Loop replacements within sequence families. (A) Enzymes of E. coli/W. glossinidia and H. sapiens/D. melanogaster were chosen as representatives for γ-Proteobacteria and Vertebrata/Arthropoda, leading to loop chimeras EWE and HDH, respectively. Fusion positions were selected as in Figure 2. Conserved positions in the individual loop sequences are indicated in red, introduced point mutations S69A, Y71A (both in E. coli), T101A and R105A (both in H. sapiens) are labeled by asterisks. (B) Nucleotide addition activity of chimeras and enzymes carrying point mutations. Both EWE and HDH chimeras show a full CCA-adding activity, indicating compatible loop sequences of the parental wt enzymes that belong to the same sequence families. The point mutations at highly conserved positions (Y71A, R105A) dramatically interfere with ATP-addition, while CTP-incorporation remains unaffected. Correspondingly, alanine replacements at nonconserved positions do not influence the overall activity of the enzymes. (C) Comparative analysis of k_cat values of the mutant enzymes. While the point mutations demonstrate that conserved loop positions are essential for A-addition, the loop exchanges within sequence families affect the A-incorporation only slightly.

Figure 6.

Molecular modeling of loop interactions. (A) Representation of the crystal structure of the human CCA-adding enzyme.
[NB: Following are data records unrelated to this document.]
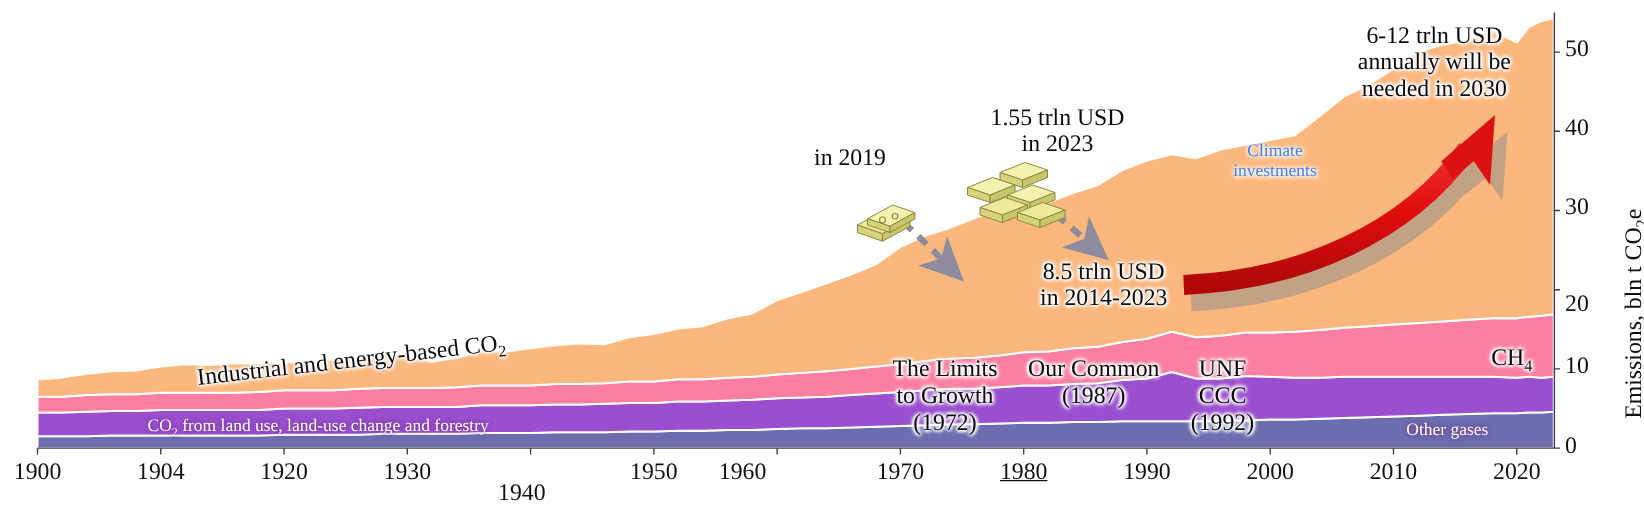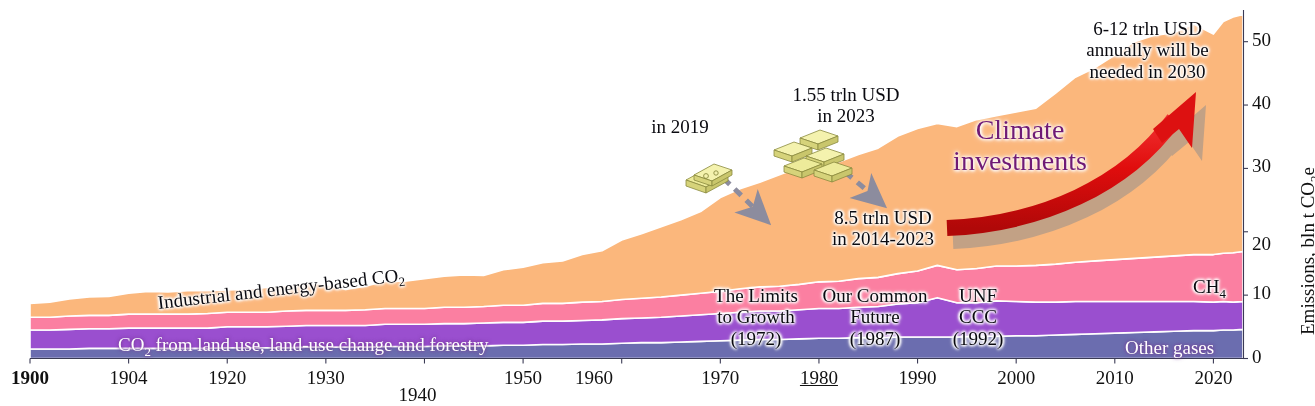--- a/index.html
+++ b/index.html
@@ -13,7 +13,7 @@
     text-shadow:0 0 3px #fff,0 0 3px #fff,0 0 5px #fff,1px 0 3px #fff,-1px 0 3px #fff,0 1px 3px #fff,0 -1px 3px #fff;}
   .txt-white{color:#ffffff;font-family:"Liberation Serif",serif;font-size:19px;
     text-shadow:0 0 3px rgba(120,60,150,.9),0 0 4px rgba(120,60,150,.8);}
-  .txt-red{color:#701a75;font-family:"Liberation Serif",serif;font-size:28px;
+  .txt-red{color:#3b82f6;font-family:"Liberation Serif",serif;font-size:14px;
     text-shadow:0 0 3px #fff,0 0 4px #fff,0 0 6px #fff,1px 1px 3px #fff;}
   .center{text-align:center;}
 

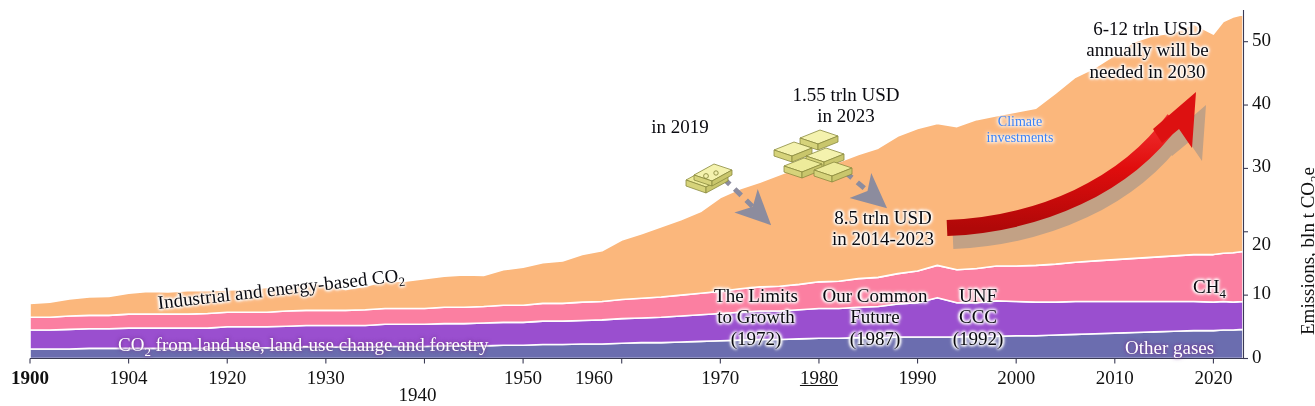--- a/index.html
+++ b/index.html
@@ -160,7 +160,6 @@
   </div>
   <div class="ann txt-black center" style="left:816px;top:285px;width:118px;">
     <div>Our Common</div>
-    <div>Future</div>
     <div>(1987)</div>
   </div>
   <div class="ann txt-black center" style="left:940px;top:285px;width:76px;">

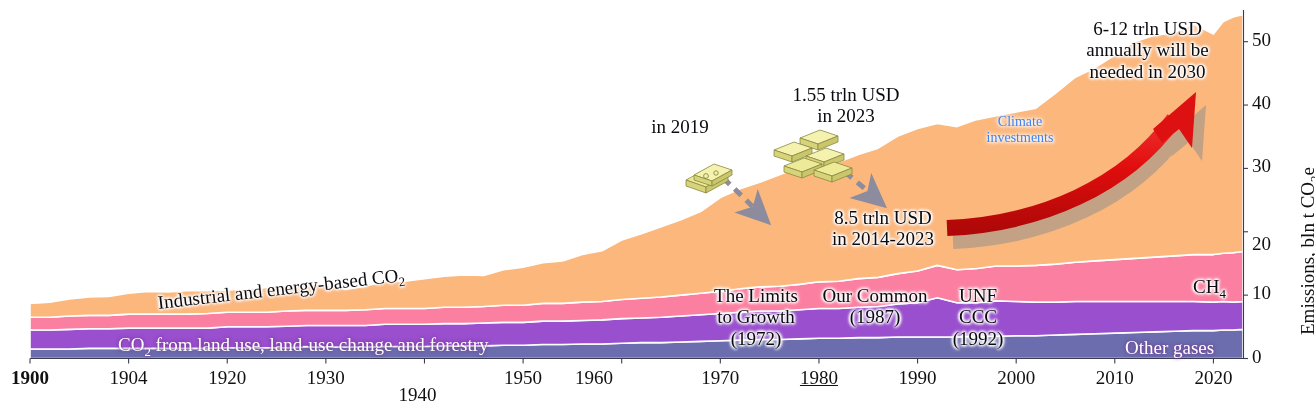--- a/index.html
+++ b/index.html
@@ -11,7 +11,7 @@
 
   .txt-black{color:#0a0a10;font-family:"Liberation Serif",serif;font-size:19px;
     text-shadow:0 0 3px #fff,0 0 3px #fff,0 0 5px #fff,1px 0 3px #fff,-1px 0 3px #fff,0 1px 3px #fff,0 -1px 3px #fff;}
-  .txt-white{color:#ffffff;font-family:"Liberation Serif",serif;font-size:19px;
+  .txt-white{color:#ffffff;font-family:"Liberation Serif",serif;font-size:14px;
     text-shadow:0 0 3px rgba(120,60,150,.9),0 0 4px rgba(120,60,150,.8);}
   .txt-red{color:#3b82f6;font-family:"Liberation Serif",serif;font-size:14px;
     text-shadow:0 0 3px #fff,0 0 4px #fff,0 0 6px #fff,1px 1px 3px #fff;}

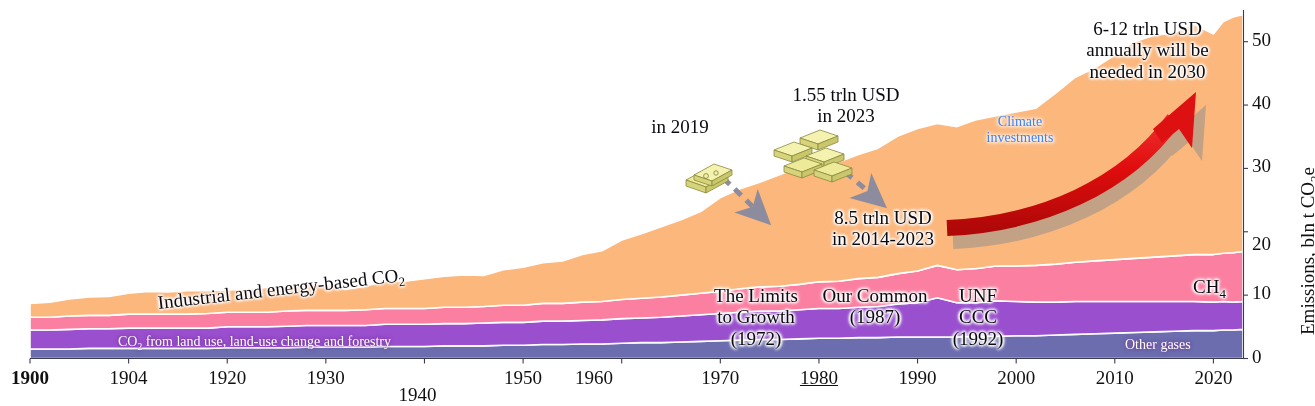--- a/index.html
+++ b/index.html
@@ -189,7 +189,7 @@
   </div>
 
   <div id="xlabels">
-      <div class="axis-lbl" style="left: 4px; top: 366.5px; width: 52px; text-align: center; font-weight: bold;">1900</div>
+      <div class="axis-lbl" style="left: 4px; top: 366.5px; width: 52px; text-align: center;">1900</div>
       <div class="axis-lbl" style="left: 102.618px; top: 366.5px; width: 52px; text-align: center;">1904</div>
       <div class="axis-lbl" style="left: 201.236px; top: 366.5px; width: 52px; text-align: center;">1920</div>
       <div class="axis-lbl" style="left: 299.854px; top: 366.5px; width: 52px; text-align: center;">1930</div>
The position of the flexible loop is indicated by the dashed blue line. The presentation is based on the pdb deposit number 1OU5 (7). (B) In the simulation, an arginine in the flexible loop (blue) forms a salt bridge to a glutamate residue of the nucleotide binding pocket (red), changing the enzyme from an open (upper panel) to a closed conformation (lower panel). (C) Time course of the simulation. After an initial phase of 1 ns (gray), the salt bridge with a distance of about 4 Å between R105 and E164 is formed, leading to a closed conformation of the enzyme (black filled arrow). Short interruptions of this interaction lead to the open conformation with a distance of 8–12 Å between these residues (open arrow), indicating the dynamic nature of this interaction.